[Stored dataset items]
= = = =

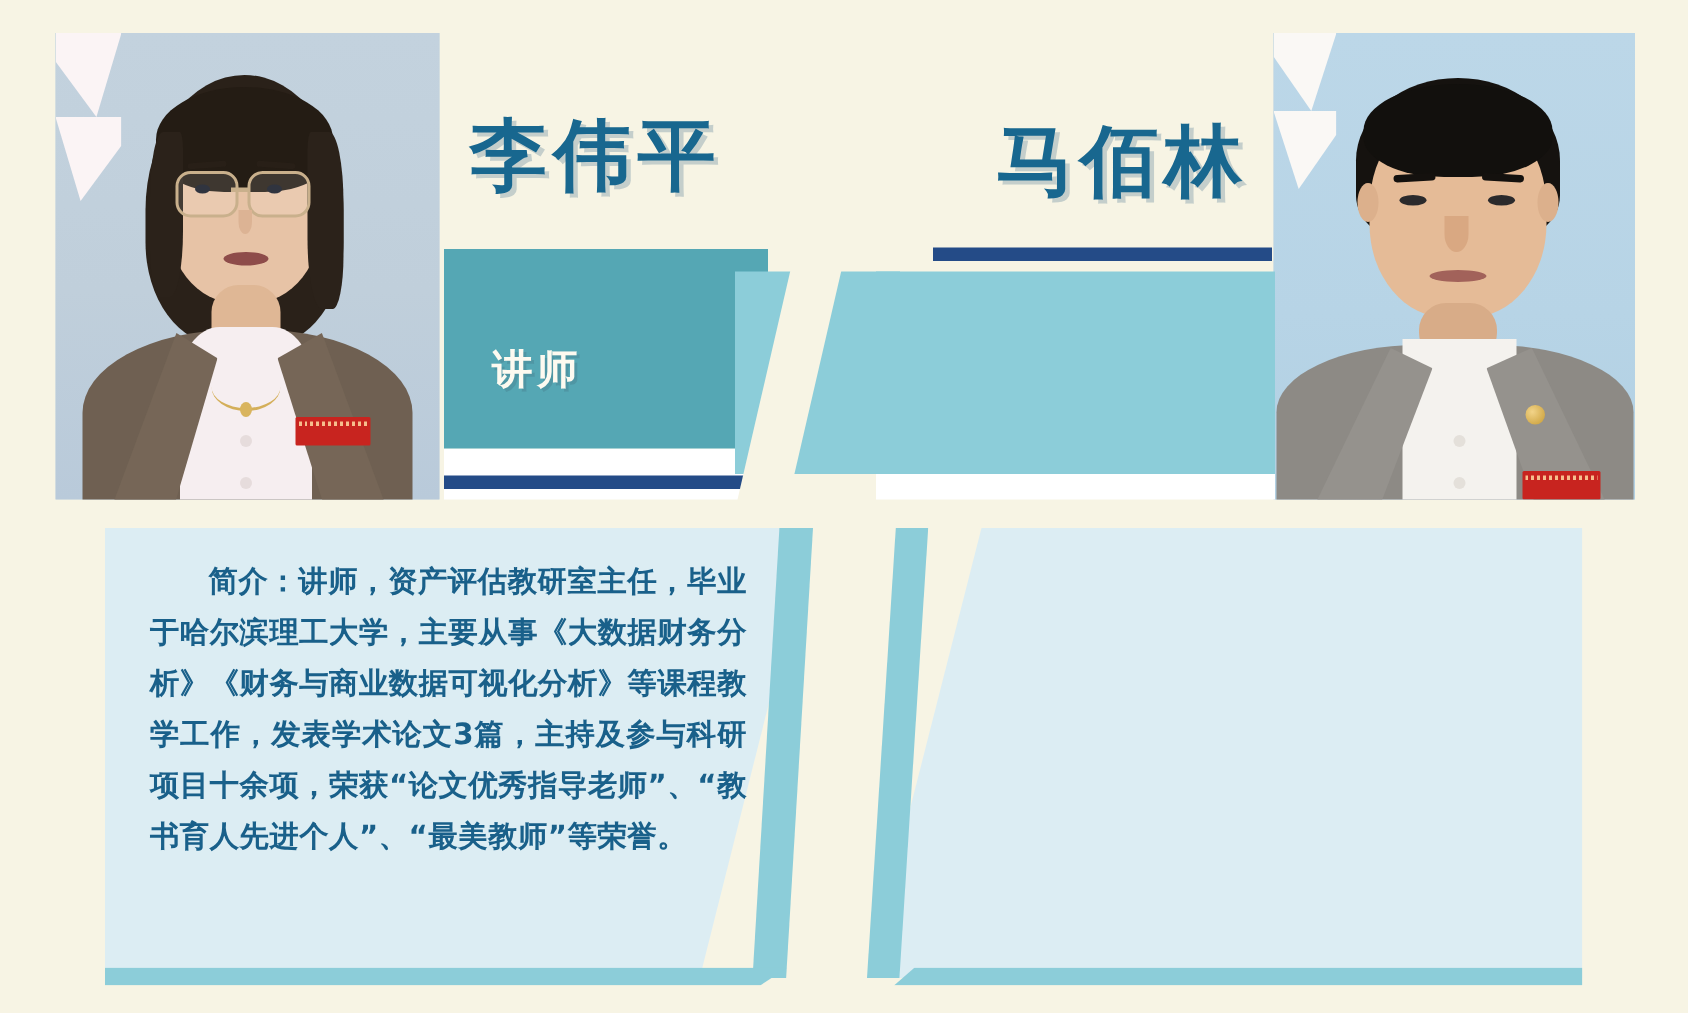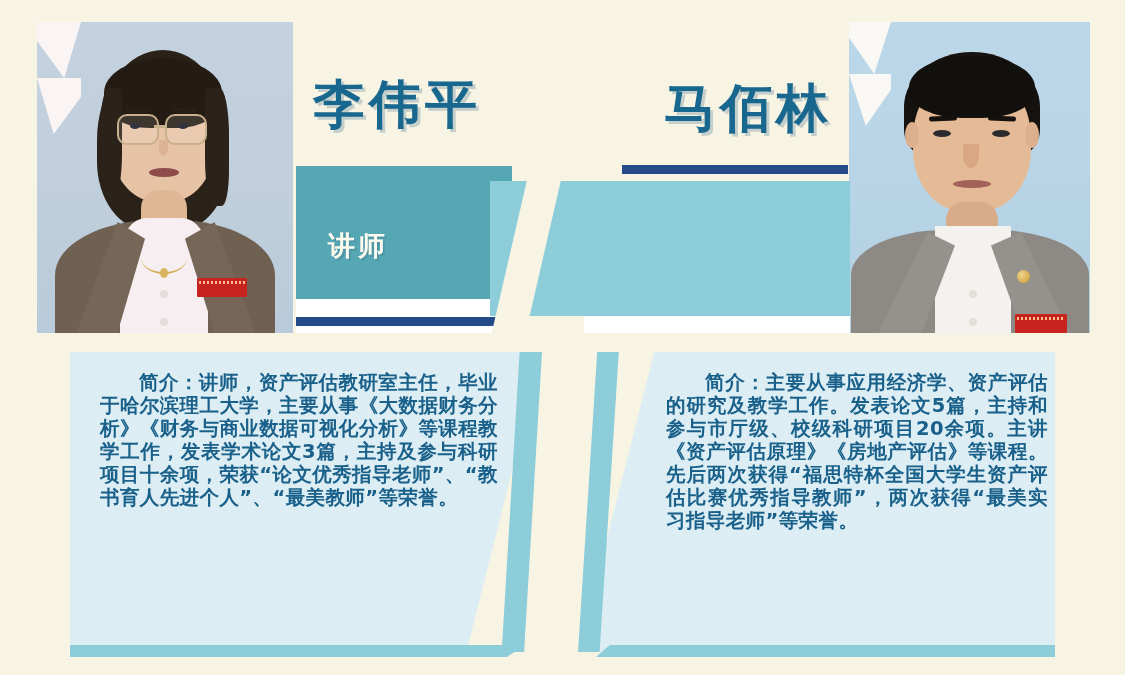"简介：讲师，资产评估教研室主任，毕业于哈尔滨理工大学，主要从事《大数据财务分析》" .desc-body { line-height: 23px -> 34px }
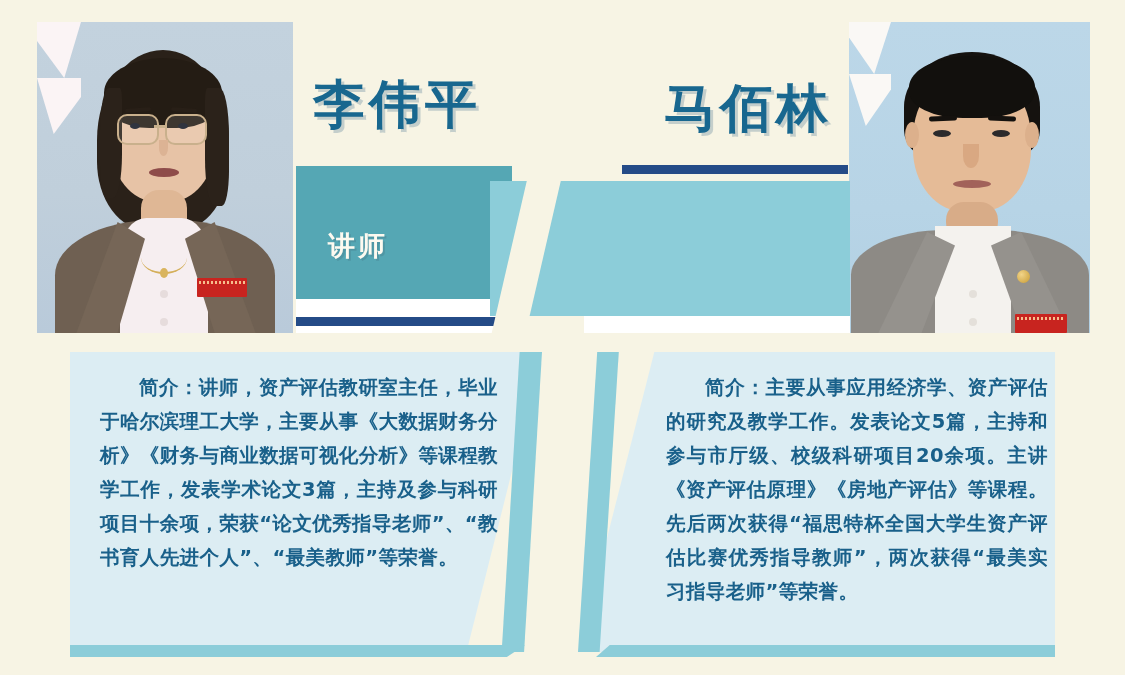"简介：主要从事应用经济学、资产评估的研究及教学工作。发表论文5篇，主持和参与市厅" div.desc-body { html: <div>简介：主要从事应用经济学、资产评估的研究及教学工作。发表论文5篇，主持和参与市厅级、校级科研项目20余项。主讲《资产评估原理》《房地产评估》等课程。先后两次获得“福思特杯全国大学生资产评估比赛优秀指导教师”，两次获得“最美实习指导老师”等荣誉。</div> -> none }
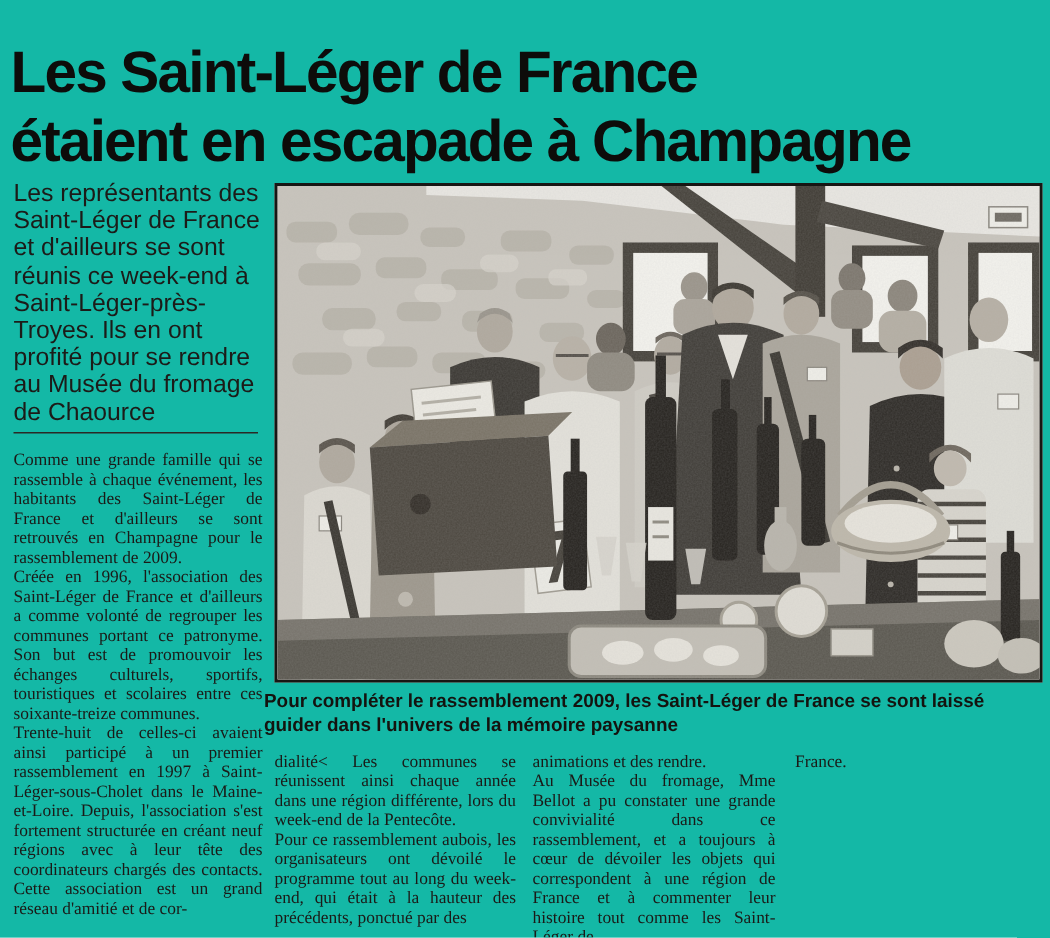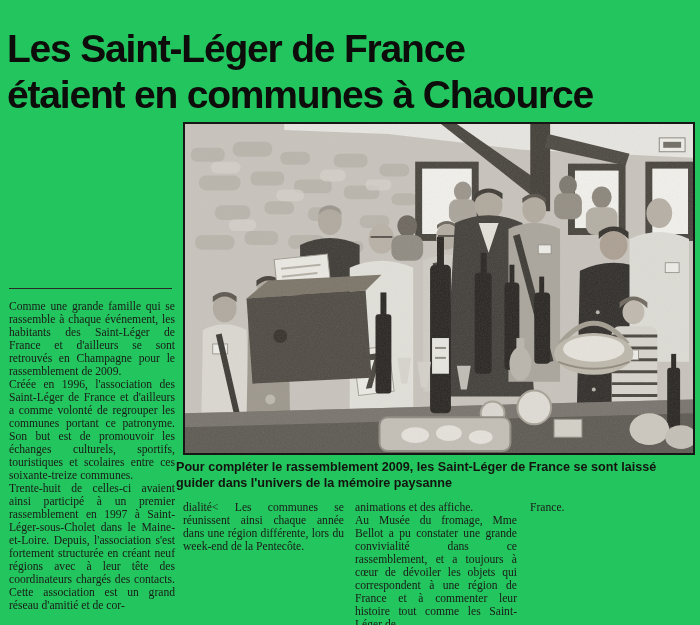"Les Saint-Léger de France" .page { background: #22c55e -> #14b8a6 }
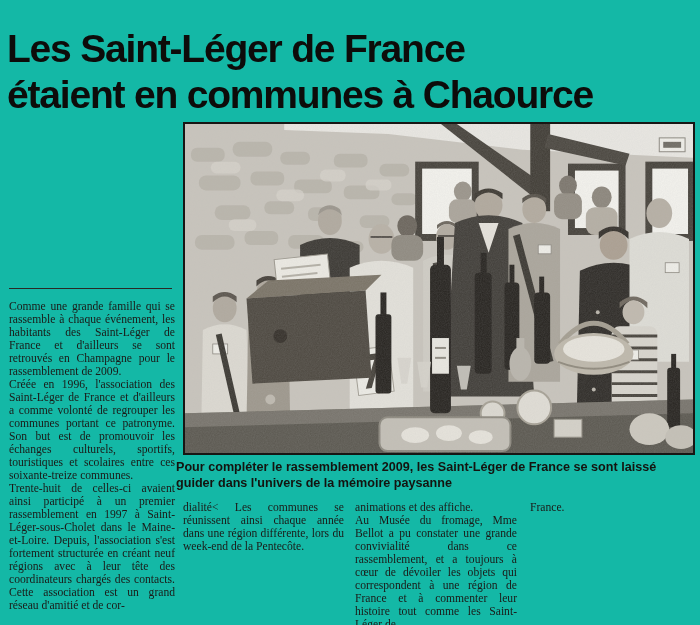"étaient en communes à Chaource" span { text: communes à Chaource -> escapade à Champagne }
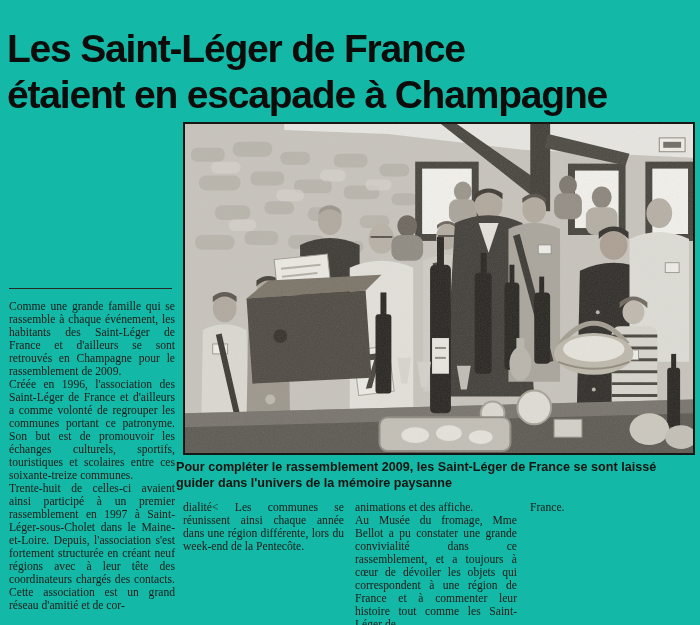"Les représentants des Saint-Léger de" div.lede { html: none -> <div>Les représentants des Saint-Léger de France et d'ailleurs se sont réunis ce week-end à Saint-Léger-près-Troyes. Ils en ont profité pour se rendre au Musée du fromage de Chaource</div> }
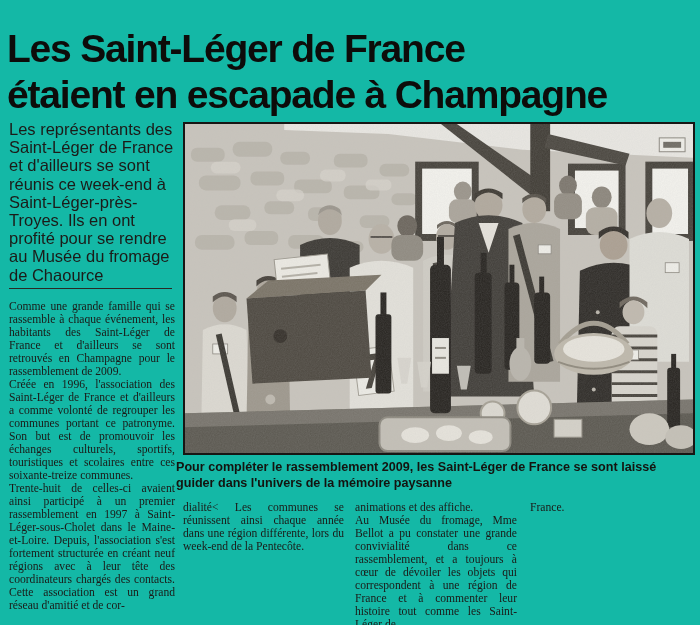"animations et des affiche." p { text: affiche -> rendre }
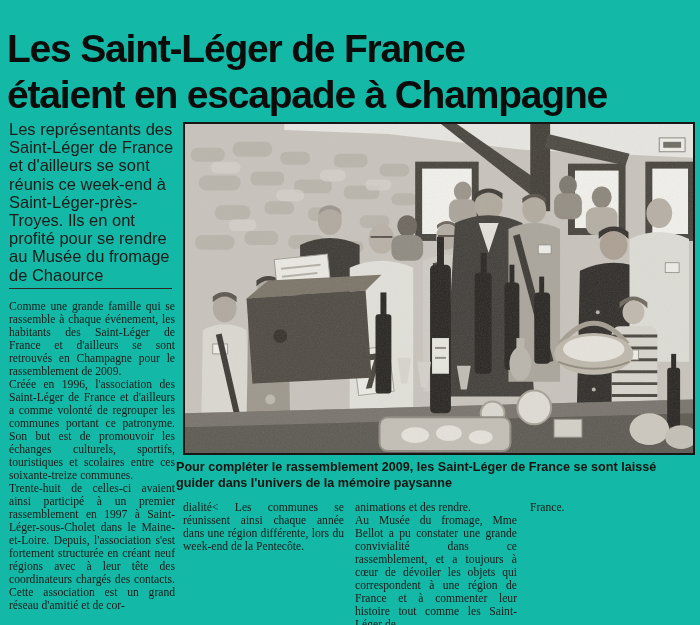"Pour ce rassemblement aubois, les" p { html: none -> <p>Pour ce rassemblement aubois, les organisateurs ont dévoilé le programme tout au long du week-end, qui était à la hauteur des précédents, ponctué par des</p> }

= = = =

■ Your task: When you write out the data, keep every line exact and drop the pictures.

■ Response area:
"简介：讲师，资产评估教研室主任，毕业于哈尔滨理工大学，主要从事《大数据财务分析》" .desc-body { line-height: 23px -> 34px }
"简介：主要从事应用经济学、资产评估的研究及教学工作。发表论文5篇，主持和参与市厅" div.desc-body { html: <div>简介：主要从事应用经济学、资产评估的研究及教学工作。发表论文5篇，主持和参与市厅级、校级科研项目20余项。主讲《资产评估原理》《房地产评估》等课程。先后两次获得“福思特杯全国大学生资产评估比赛优秀指导教师”，两次获得“最美实习指导老师”等荣誉。</div> -> none }
"Les Saint-Léger de France" .page { background: #22c55e -> #14b8a6 }
"étaient en communes à Chaource" span { text: communes à Chaource -> escapade à Champagne }
"Les représentants des Saint-Léger de" div.lede { html: none -> <div>Les représentants des Saint-Léger de France et d'ailleurs se sont réunis ce week-end à Saint-Léger-près-Troyes. Ils en ont profité pour se rendre au Musée du fromage de Chaource</div> }
"animations et des affiche." p { text: affiche -> rendre }
"Pour ce rassemblement aubois, les" p { html: none -> <p>Pour ce rassemblement aubois, les organisateurs ont dévoilé le programme tout au long du week-end, qui était à la hauteur des précédents, ponctué par des</p> }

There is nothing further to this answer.